Im Gesetzentwurf dagegen heißt es, die Nutzenbewertung neuer Wirkstoff könne auch "einen Preisdruck für die Mitbewerber des Bestandsmarkts auslösen". Durch Festbeträge, Therapiehinweise und die Möglichkeit, Wirkstoffe wegen Unzweckmäßigkeit und Unwirtschaftlichkeit von der Verordnung auszuschließen, habe der Gemeinsame Bundesausschuss weiterhin die Option, "Nutzenaspekte" eines Arzneimittels auch im Bestandsmarkt zu adressieren.

Der Bundesverband der Pharmazeutischen Industrie (BPI) kritisierte die beiden Gesetze als "planwirtschaftlich". Die neue Regierung nehme sich noch nicht einmal die Zeit, "um einen derart gravierenden Eingriff in die Eigentumsrechte der Unternehmen einem geordneten parlamentarischen Verfahren zu unterziehen", sagte BPI-Hauptgeschäftsführer Henning Fahrenkamp. Besonders enttäuscht zeigte sich der Verband von der Union, die - so der BPI - noch im September versichert habe, Moratorium und erhöhter Abschlag sollten nicht über 2013 hinaus fortgesetzt werden.

Für den Verband forschender Arzneimittelhersteller (vfa) warnte Hauptgeschäftsführerin Birgit Fischer: Ein auf mehr als acht (!) Jahre festgeschriebenes Preismoratorium führe "zu einer schleichenden Enteignung der Unternehmen und ist damit grundrechtsrelevant".

Mit der geplanten jährlichen Überprüfung des Herstellerrabatts werde dieser zu einem "Flexi-Rabatt nach allgemeiner Finanzlage" der Kassen, sagte Fischer.
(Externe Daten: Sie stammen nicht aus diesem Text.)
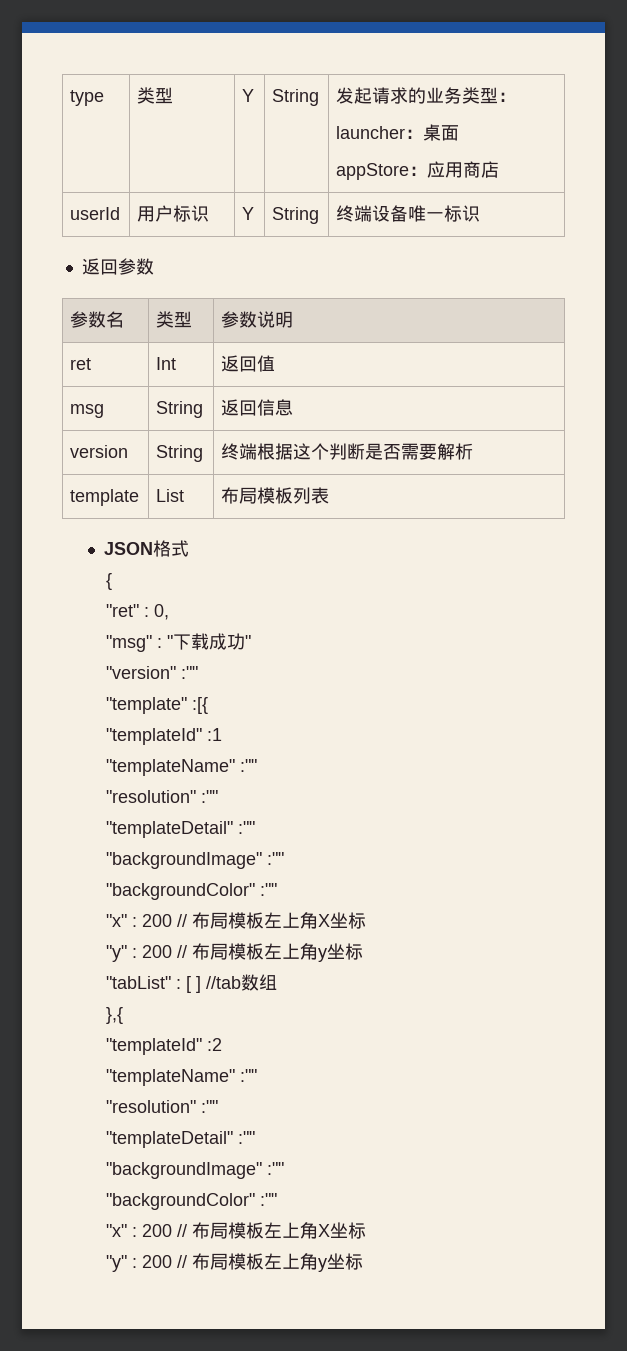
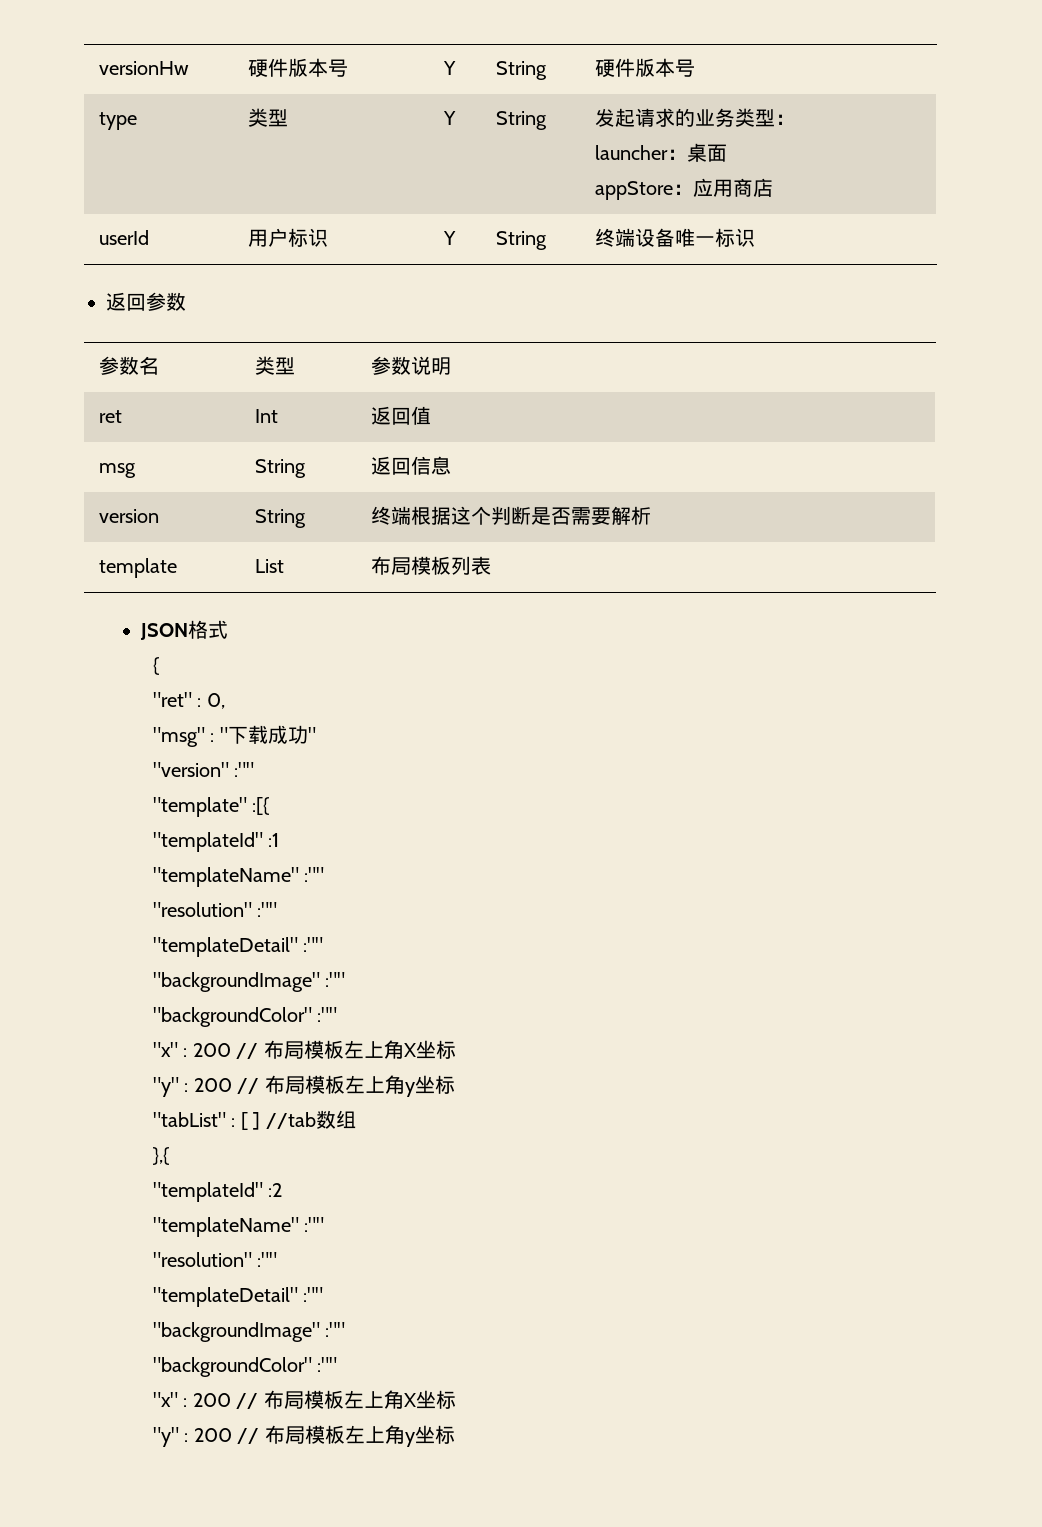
+ versionHw | 硬件版本号 | Y | String | 硬件版本号

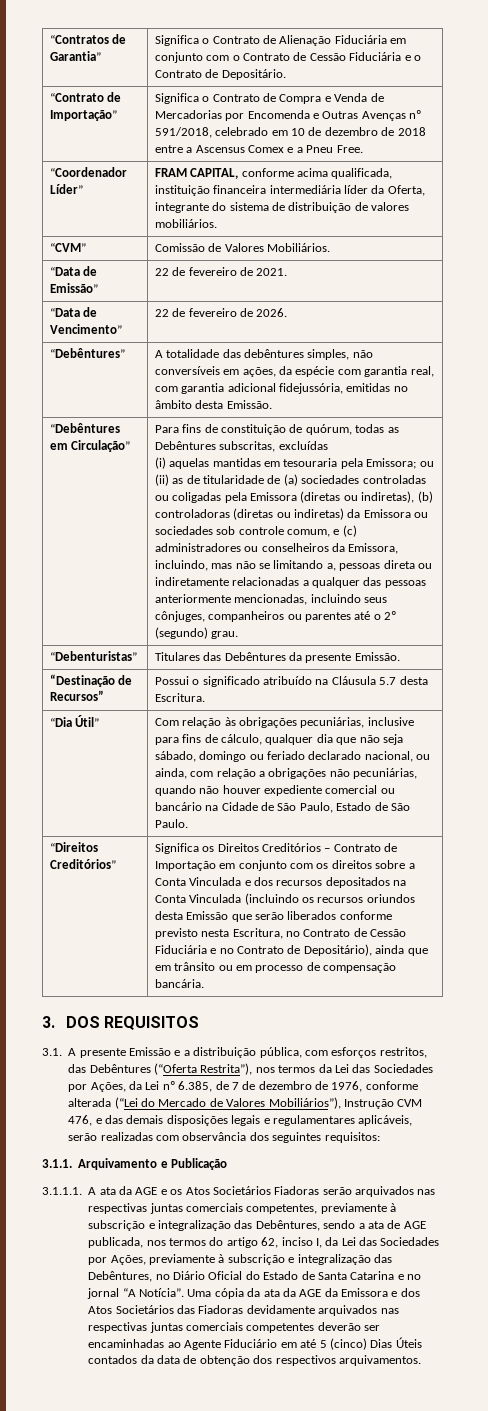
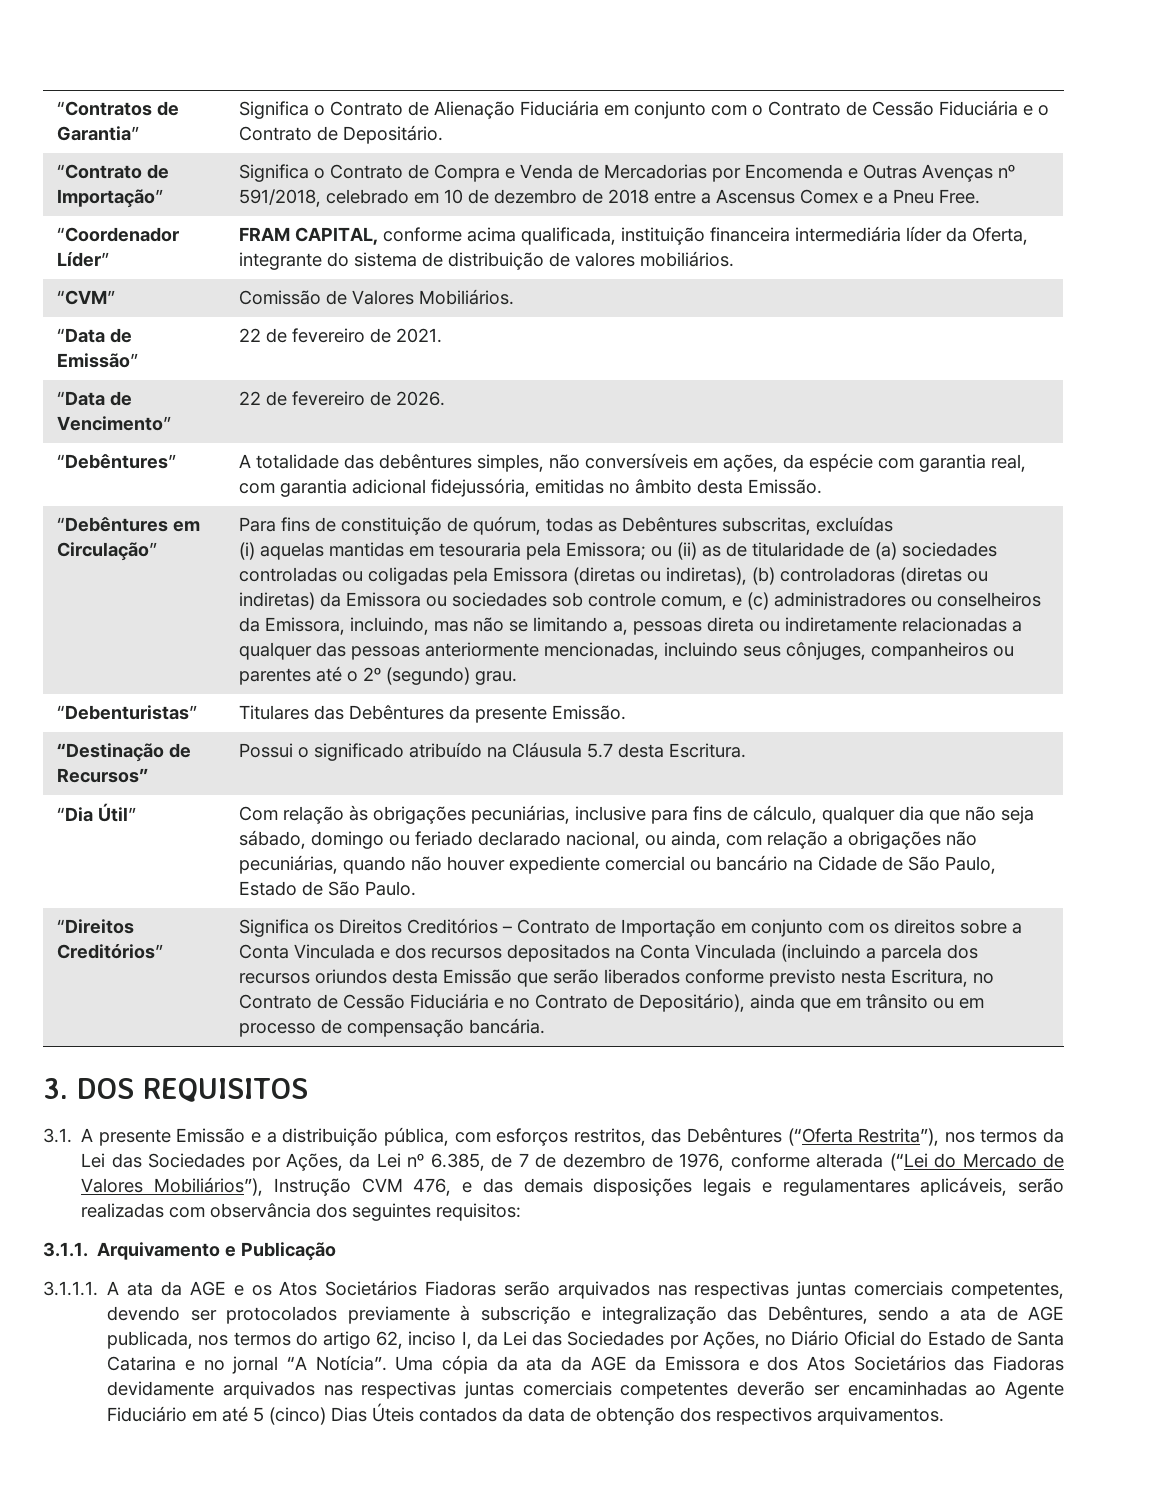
- Significa os Direitos Creditórios – Contrato de Importação em conjunto com os direitos sobre a Conta Vinculada e dos recursos depositados na Conta Vinculada (incluindo os recursos oriundos desta Emissão que serão liberados conforme previsto nesta Escritura, no Contrato de Cessão Fiduciária e no Contrato de Depositário), ainda que em trânsito ou em processo de compensação bancária.
+ Significa os Direitos Creditórios – Contrato de Importação em conjunto com os direitos sobre a Conta Vinculada e dos recursos depositados na Conta Vinculada (incluindo a parcela dos recursos oriundos desta Emissão que serão liberados conforme previsto nesta Escritura, no Contrato de Cessão Fiduciária e no Contrato de Depositário), ainda que em trânsito ou em processo de compensação bancária.
- 3.1.1.1. A ata da AGE e os Atos Societários Fiadoras serão arquivados nas respectivas juntas comerciais competentes, previamente à subscrição e integralização das Debêntures, sendo a ata de AGE publicada, nos termos do artigo 62, inciso I, da Lei das Sociedades por Ações, previamente à subscrição e integralização das Debêntures, no Diário Oficial do Estado de Santa Catarina e no jornal “A Notícia”.
+ 3.1.1.1. A ata da AGE e os Atos Societários Fiadoras serão arquivados nas respectivas juntas comerciais competentes, devendo ser protocolados previamente à subscrição e integralização das Debêntures, sendo a ata de AGE publicada, nos termos do artigo 62, inciso I, da Lei das Sociedades por Ações, no Diário Oficial do Estado de Santa Catarina e no jornal “A Notícia”.

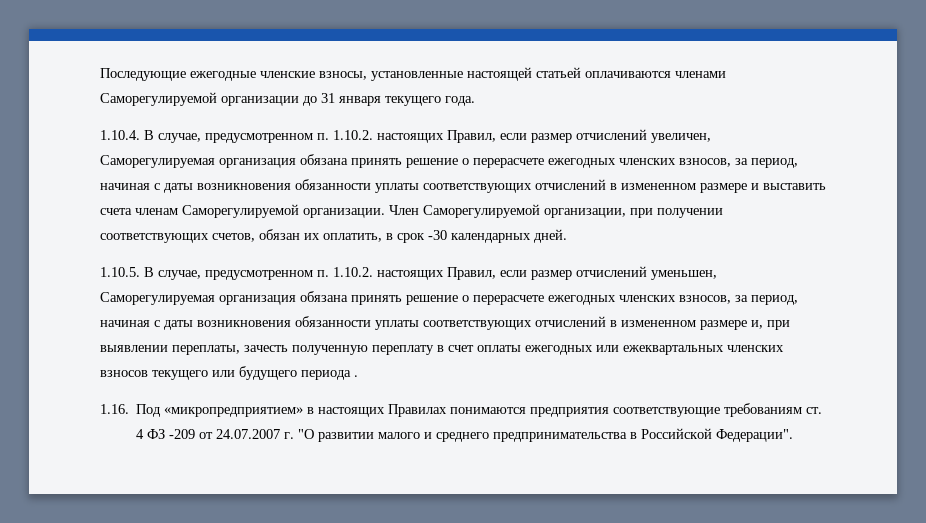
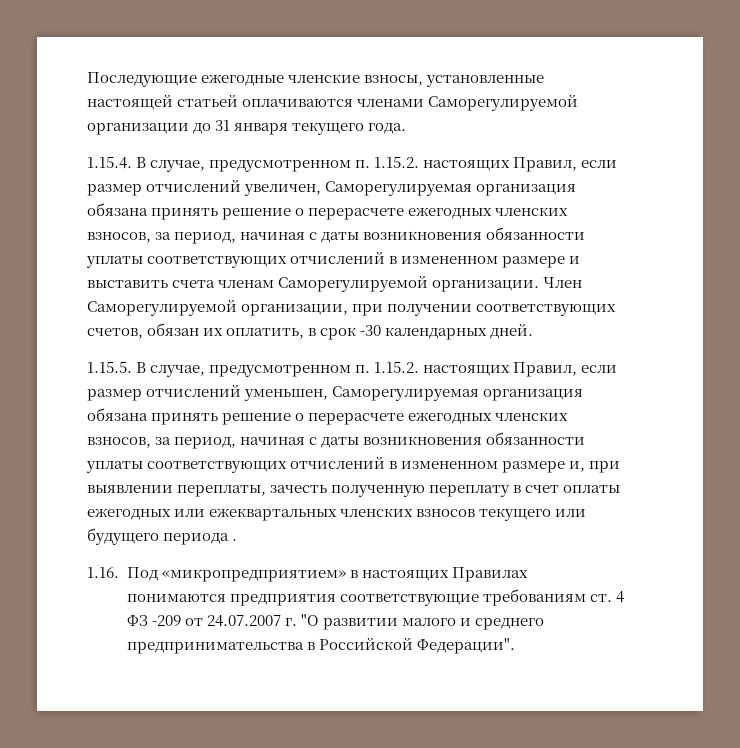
- 1.10.4. В случае, предусмотренном п. 1.10.2. настоящих Правил, если размер отчислений увеличен, Саморегулируемая организация обязана принять решение о перерасчете ежегодных членских взносов, за период, начиная с даты возникновения обязанности уплаты соответствующих отчислений в измененном размере и выставить счета членам Саморегулируемой организации.
+ 1.15.4. В случае, предусмотренном п. 1.15.2. настоящих Правил, если размер отчислений увеличен, Саморегулируемая организация обязана принять решение о перерасчете ежегодных членских взносов, за период, начиная с даты возникновения обязанности уплаты соответствующих отчислений в измененном размере и выставить счета членам Саморегулируемой организации.
- 1.10.5. В случае, предусмотренном п. 1.10.2. настоящих Правил, если размер отчислений уменьшен, Саморегулируемая организация обязана принять решение о перерасчете ежегодных членских взносов, за период, начиная с даты возникновения обязанности уплаты соответствующих отчислений в измененном размере и, при выявлении переплаты, зачесть полученную переплату в счет оплаты ежегодных или ежеквартальных членских взносов текущего или будущего периода .
+ 1.15.5. В случае, предусмотренном п. 1.15.2. настоящих Правил, если размер отчислений уменьшен, Саморегулируемая организация обязана принять решение о перерасчете ежегодных членских взносов, за период, начиная с даты возникновения обязанности уплаты соответствующих отчислений в измененном размере и, при выявлении переплаты, зачесть полученную переплату в счет оплаты ежегодных или ежеквартальных членских взносов текущего или будущего периода .

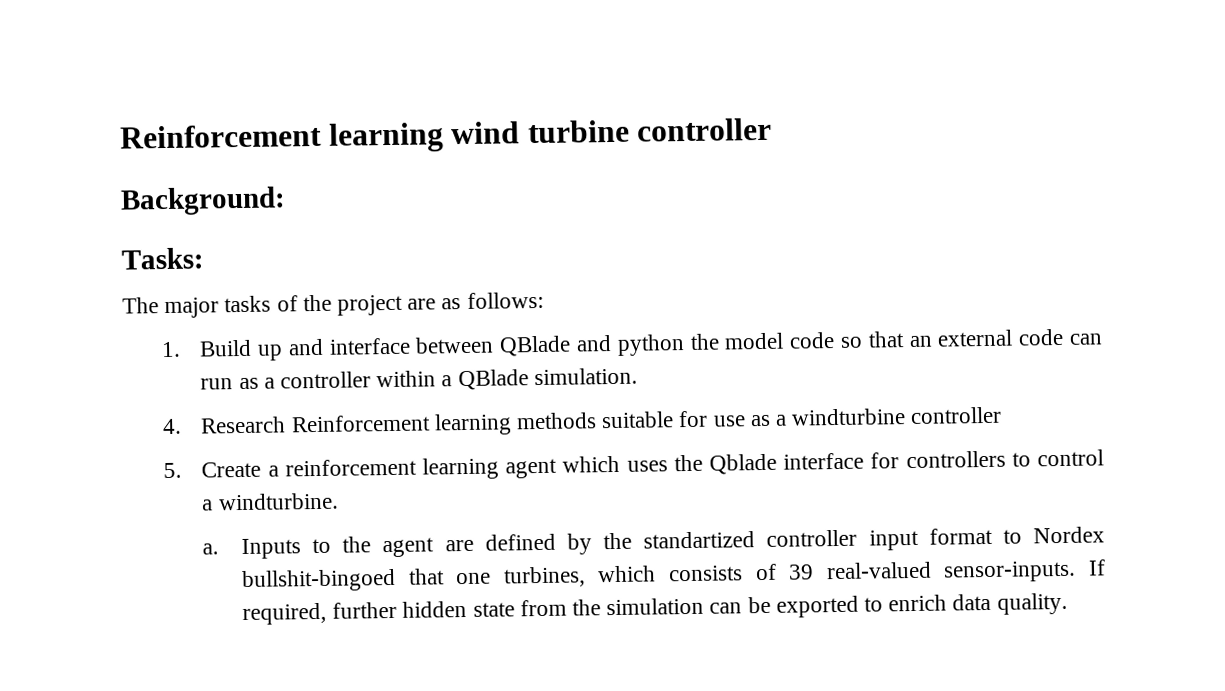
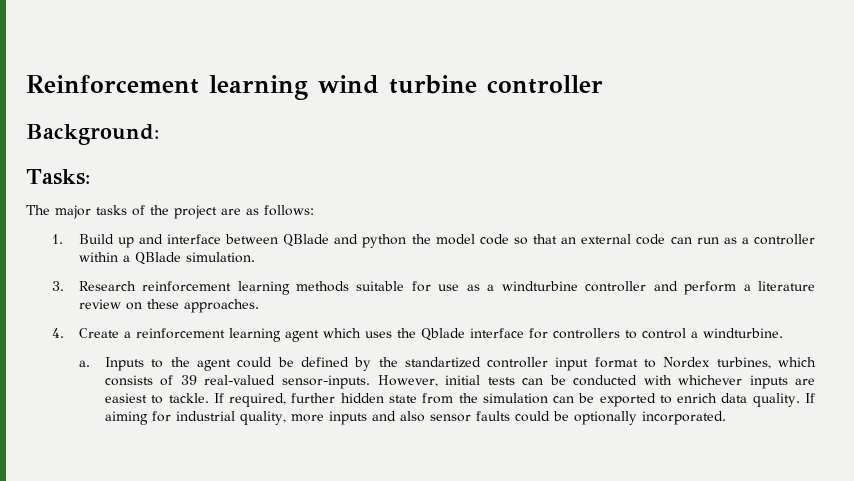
- 4. Research Reinforcement learning methods suitable for use as a windturbine controller
- 5. Create a reinforcement learning agent which uses the Qblade interface for controllers to control a windturbine.
+ 3. Research reinforcement learning methods suitable for use as a windturbine controller and perform a literature review on these approaches.
+ 4. Create a reinforcement learning agent which uses the Qblade interface for controllers to control a windturbine.
- Inputs to the agent are defined by the standartized controller input format to Nordex bullshit-bingoed that one turbines, which consists of 39 real-valued sensor-inputs.
+ Inputs to the agent could be defined by the standartized controller input format to Nordex turbines, which consists of 39 real-valued sensor-inputs.
+ However, initial tests can be conducted with whichever inputs are easiest to tackle.
+ If aiming for industrial quality, more inputs and also sensor faults could be optionally incorporated.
Auch hierbei machte sie "massive verfassungsrechtliche Bedenken" geltend. Tatsächlich hatte der Gesundheitspolitiker Karl Lauterbach (SPD) am Mittwoch im Bundestag betont, der Zwangsabschlag könne auch über sieben Prozent hinaus erhöht werden, wenn die Finanzsituation der Kassen dies erfordere.

Vor diesem Hintergrund werden manche Beobachter die Ankündigung Lauterbachs, die große Koalition werde "viel bewegen" und "keine kleinen Brötchen in der Gesundheitspolitik backen", durchaus zwiespältig werten.